• [What you are asked to do]: Working from the entries that follow, retype each one without any alteration.

Stored entries

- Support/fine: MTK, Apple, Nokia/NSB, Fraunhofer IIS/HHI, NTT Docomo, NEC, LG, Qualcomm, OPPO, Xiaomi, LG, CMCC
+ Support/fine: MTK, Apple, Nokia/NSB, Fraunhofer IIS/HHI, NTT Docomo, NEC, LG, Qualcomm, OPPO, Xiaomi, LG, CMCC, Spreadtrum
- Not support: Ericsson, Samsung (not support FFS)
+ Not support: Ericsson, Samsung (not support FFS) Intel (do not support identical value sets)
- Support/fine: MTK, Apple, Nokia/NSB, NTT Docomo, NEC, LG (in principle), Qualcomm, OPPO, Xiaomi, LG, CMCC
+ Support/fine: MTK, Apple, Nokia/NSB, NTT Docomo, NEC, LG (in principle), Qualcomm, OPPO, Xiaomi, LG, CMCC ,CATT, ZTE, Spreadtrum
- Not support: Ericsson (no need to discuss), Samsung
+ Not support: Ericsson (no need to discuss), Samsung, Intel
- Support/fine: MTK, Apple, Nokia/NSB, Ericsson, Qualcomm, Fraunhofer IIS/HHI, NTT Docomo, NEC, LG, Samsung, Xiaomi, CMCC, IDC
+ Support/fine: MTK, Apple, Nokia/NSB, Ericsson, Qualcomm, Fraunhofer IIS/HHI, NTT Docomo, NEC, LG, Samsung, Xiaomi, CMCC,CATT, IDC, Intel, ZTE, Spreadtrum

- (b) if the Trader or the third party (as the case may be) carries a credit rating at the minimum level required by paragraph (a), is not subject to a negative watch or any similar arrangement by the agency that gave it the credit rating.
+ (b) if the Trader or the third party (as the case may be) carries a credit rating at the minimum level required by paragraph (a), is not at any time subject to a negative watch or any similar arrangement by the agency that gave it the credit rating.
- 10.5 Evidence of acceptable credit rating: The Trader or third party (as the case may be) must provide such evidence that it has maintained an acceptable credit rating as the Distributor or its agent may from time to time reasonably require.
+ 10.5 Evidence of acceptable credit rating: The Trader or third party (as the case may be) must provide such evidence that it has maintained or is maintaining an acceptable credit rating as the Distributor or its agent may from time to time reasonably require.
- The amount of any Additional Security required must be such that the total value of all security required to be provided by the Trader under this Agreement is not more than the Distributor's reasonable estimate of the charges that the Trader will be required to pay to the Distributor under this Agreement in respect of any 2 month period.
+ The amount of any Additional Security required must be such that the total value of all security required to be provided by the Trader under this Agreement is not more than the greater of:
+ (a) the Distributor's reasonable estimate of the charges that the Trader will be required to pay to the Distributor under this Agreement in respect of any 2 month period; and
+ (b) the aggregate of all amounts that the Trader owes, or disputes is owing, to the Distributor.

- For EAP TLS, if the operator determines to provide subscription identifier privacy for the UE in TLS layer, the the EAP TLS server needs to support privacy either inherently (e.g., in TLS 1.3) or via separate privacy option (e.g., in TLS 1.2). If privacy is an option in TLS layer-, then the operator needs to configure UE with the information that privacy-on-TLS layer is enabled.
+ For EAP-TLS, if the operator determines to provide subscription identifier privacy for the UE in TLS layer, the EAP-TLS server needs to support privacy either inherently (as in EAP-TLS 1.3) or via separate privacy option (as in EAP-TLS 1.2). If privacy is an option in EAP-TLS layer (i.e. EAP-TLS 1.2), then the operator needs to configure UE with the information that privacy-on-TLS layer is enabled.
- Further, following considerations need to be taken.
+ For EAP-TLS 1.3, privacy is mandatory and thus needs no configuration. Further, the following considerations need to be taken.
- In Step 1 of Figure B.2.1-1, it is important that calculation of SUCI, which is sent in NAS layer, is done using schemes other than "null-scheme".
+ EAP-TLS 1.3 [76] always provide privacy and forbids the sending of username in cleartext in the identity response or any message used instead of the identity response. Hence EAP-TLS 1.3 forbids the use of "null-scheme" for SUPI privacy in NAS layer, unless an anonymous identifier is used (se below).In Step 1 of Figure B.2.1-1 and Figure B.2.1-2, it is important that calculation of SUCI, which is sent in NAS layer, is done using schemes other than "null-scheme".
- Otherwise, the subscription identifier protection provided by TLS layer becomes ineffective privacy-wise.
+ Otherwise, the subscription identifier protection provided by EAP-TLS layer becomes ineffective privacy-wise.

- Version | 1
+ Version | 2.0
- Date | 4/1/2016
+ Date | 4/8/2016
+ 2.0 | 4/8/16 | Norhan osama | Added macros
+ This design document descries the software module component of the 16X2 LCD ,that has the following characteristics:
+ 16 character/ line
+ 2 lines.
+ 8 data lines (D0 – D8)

• [Response to the task]:
- Support/fine: MTK, Apple, Nokia/NSB, Fraunhofer IIS/HHI, NTT Docomo, NEC, LG, Qualcomm, OPPO, Xiaomi, LG, CMCC
+ Support/fine: MTK, Apple, Nokia/NSB, Fraunhofer IIS/HHI, NTT Docomo, NEC, LG, Qualcomm, OPPO, Xiaomi, LG, CMCC, Spreadtrum
- Not support: Ericsson, Samsung (not support FFS)
+ Not support: Ericsson, Samsung (not support FFS) Intel (do not support identical value sets)
- Support/fine: MTK, Apple, Nokia/NSB, NTT Docomo, NEC, LG (in principle), Qualcomm, OPPO, Xiaomi, LG, CMCC
+ Support/fine: MTK, Apple, Nokia/NSB, NTT Docomo, NEC, LG (in principle), Qualcomm, OPPO, Xiaomi, LG, CMCC ,CATT, ZTE, Spreadtrum
- Not support: Ericsson (no need to discuss), Samsung
+ Not support: Ericsson (no need to discuss), Samsung, Intel
- Support/fine: MTK, Apple, Nokia/NSB, Ericsson, Qualcomm, Fraunhofer IIS/HHI, NTT Docomo, NEC, LG, Samsung, Xiaomi, CMCC, IDC
+ Support/fine: MTK, Apple, Nokia/NSB, Ericsson, Qualcomm, Fraunhofer IIS/HHI, NTT Docomo, NEC, LG, Samsung, Xiaomi, CMCC,CATT, IDC, Intel, ZTE, Spreadtrum

- (b) if the Trader or the third party (as the case may be) carries a credit rating at the minimum level required by paragraph (a), is not subject to a negative watch or any similar arrangement by the agency that gave it the credit rating.
+ (b) if the Trader or the third party (as the case may be) carries a credit rating at the minimum level required by paragraph (a), is not at any time subject to a negative watch or any similar arrangement by the agency that gave it the credit rating.
- 10.5 Evidence of acceptable credit rating: The Trader or third party (as the case may be) must provide such evidence that it has maintained an acceptable credit rating as the Distributor or its agent may from time to time reasonably require.
+ 10.5 Evidence of acceptable credit rating: The Trader or third party (as the case may be) must provide such evidence that it has maintained or is maintaining an acceptable credit rating as the Distributor or its agent may from time to time reasonably require.
- The amount of any Additional Security required must be such that the total value of all security required to be provided by the Trader under this Agreement is not more than the Distributor's reasonable estimate of the charges that the Trader will be required to pay to the Distributor under this Agreement in respect of any 2 month period.
+ The amount of any Additional Security required must be such that the total value of all security required to be provided by the Trader under this Agreement is not more than the greater of:
+ (a) the Distributor's reasonable estimate of the charges that the Trader will be required to pay to the Distributor under this Agreement in respect of any 2 month period; and
+ (b) the aggregate of all amounts that the Trader owes, or disputes is owing, to the Distributor.

- For EAP TLS, if the operator determines to provide subscription identifier privacy for the UE in TLS layer, the the EAP TLS server needs to support privacy either inherently (e.g., in TLS 1.3) or via separate privacy option (e.g., in TLS 1.2). If privacy is an option in TLS layer-, then the operator needs to configure UE with the information that privacy-on-TLS layer is enabled.
+ For EAP-TLS, if the operator determines to provide subscription identifier privacy for the UE in TLS layer, the EAP-TLS server needs to support privacy either inherently (as in EAP-TLS 1.3) or via separate privacy option (as in EAP-TLS 1.2). If privacy is an option in EAP-TLS layer (i.e. EAP-TLS 1.2), then the operator needs to configure UE with the information that privacy-on-TLS layer is enabled.
- Further, following considerations need to be taken.
+ For EAP-TLS 1.3, privacy is mandatory and thus needs no configuration. Further, the following considerations need to be taken.
- In Step 1 of Figure B.2.1-1, it is important that calculation of SUCI, which is sent in NAS layer, is done using schemes other than "null-scheme".
+ EAP-TLS 1.3 [76] always provide privacy and forbids the sending of username in cleartext in the identity response or any message used instead of the identity response. Hence EAP-TLS 1.3 forbids the use of "null-scheme" for SUPI privacy in NAS layer, unless an anonymous identifier is used (se below).In Step 1 of Figure B.2.1-1 and Figure B.2.1-2, it is important that calculation of SUCI, which is sent in NAS layer, is done using schemes other than "null-scheme".
- Otherwise, the subscription identifier protection provided by TLS layer becomes ineffective privacy-wise.
+ Otherwise, the subscription identifier protection provided by EAP-TLS layer becomes ineffective privacy-wise.

- Version | 1
+ Version | 2.0
- Date | 4/1/2016
+ Date | 4/8/2016
+ 2.0 | 4/8/16 | Norhan osama | Added macros
+ This design document descries the software module component of the 16X2 LCD ,that has the following characteristics:
+ 16 character/ line
+ 2 lines.
+ 8 data lines (D0 – D8)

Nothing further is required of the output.